As to the Queen’s future, an exchange of prisoners was a practice with a historical precedent. So was the reclamation of foreign princesses by their native country. In December, Count Mercy had recalled the case of the English Princess Caroline Matilda, divorced by the Danish King for adultery, who was reclaimed by her brother George III. For a short while Mercy played with the idea. Fearing for Marie Antoinette’s assassination either in public or private, he believed that “her august family” should apply to retrieve the former Archduchess of Austria from “the vile brigands.” There was, after all, that marriage contract, which Mercy had investigated as long ago as
October 1789, giving her the right to stay or go after her husband’s death. But by 2 February 1793, Mercy had relapsed into the view that “we should remain passive in this horrible crisis,” for fear of making things worse, as he told the Comte de La Marck.12
Certainly there was no foregone conclusion about the fate of Marie Antoinette. There was no tradition of queen consorts, the weaker royal vessels, being tried and executed in history, whatever the tribulations of their male counterparts. (Mary Queen of Scots, executed in the late sixteenth century, was a queen in her own right.) The extremist Stanislas Fréron, a member of the “Mountain” and editor of the outrageous L’Orateur du Peuple, had suggested before Louis’ death that Antoinette should be dragged through the streets of Paris at the tail of a galloping horse, the fate of the seventh-century Brunhilde at the orders of the Frankish King. Or perhaps she should be torn to pieces by dogs like Jezebel? Such suggestions belonged to the culture of demagogic violence rather than political statesmanship.
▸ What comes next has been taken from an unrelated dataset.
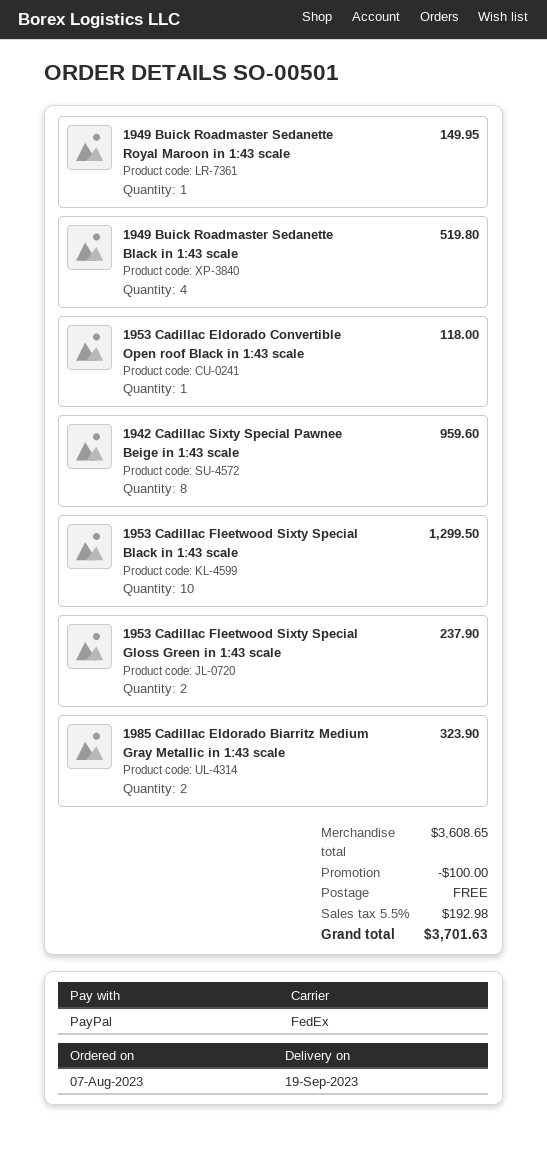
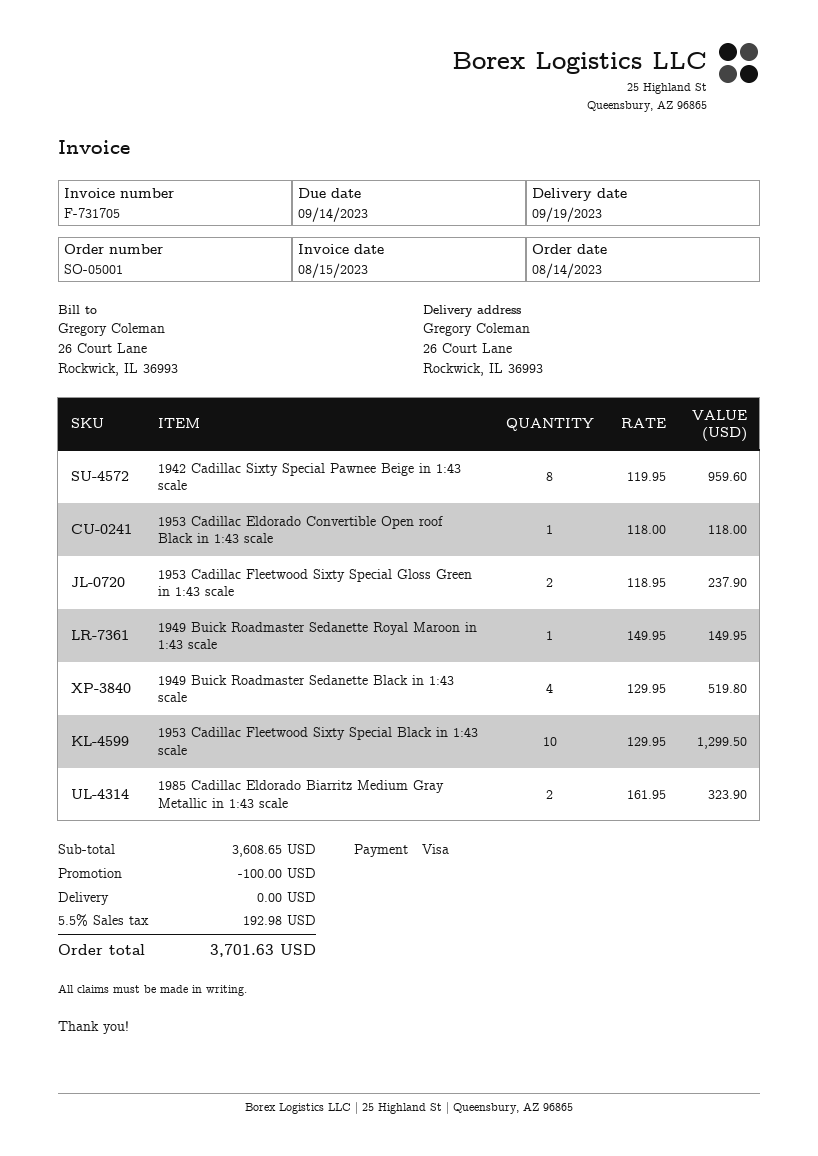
order number: SO-00501 -> SO-05001
order date: 2023-08-07 -> 2023-08-14
payment method: PayPal -> Visa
At the end of January, Fersen, harrowed by reports of the Queen’s “much altered” physical state, held a conference with Quentin Craufurd, the Comte de La Marck and the veteran Russian Minister Jean Simolin, a keen admirer of the royal family. Should not the Emperor Francis II be persuaded to seek his aunt’s release “as a private individual”? In the end they held back for fear of provoking the Queen’s trial. But by 9 February these apprehensions appeared to be groundless: “I am beginning to hope a little,” Fersen wrote.13
So what did the “villains” propose to do with their widowed captive? In one of his final conversations with his counsel Malesherbes, Louis XVI had pondered aloud on the same problem: “Unfortunate Princess! My marriage promised her a throne; now, what prospect does it offer her?” There had been frequent rumours that Marie Antoinette would be put on trial ever since the return from Varennes; for example, the English royal family heard that “the poor unhappy Queen” rather than Louis XVI was in danger of death from “that tiger nation,” and Earl Gower, the departing English ambassador, reported that the Queen would “immediately be tried” after the attack on the prisons of 2 September.14 But these gloomy predictions had not been carried out.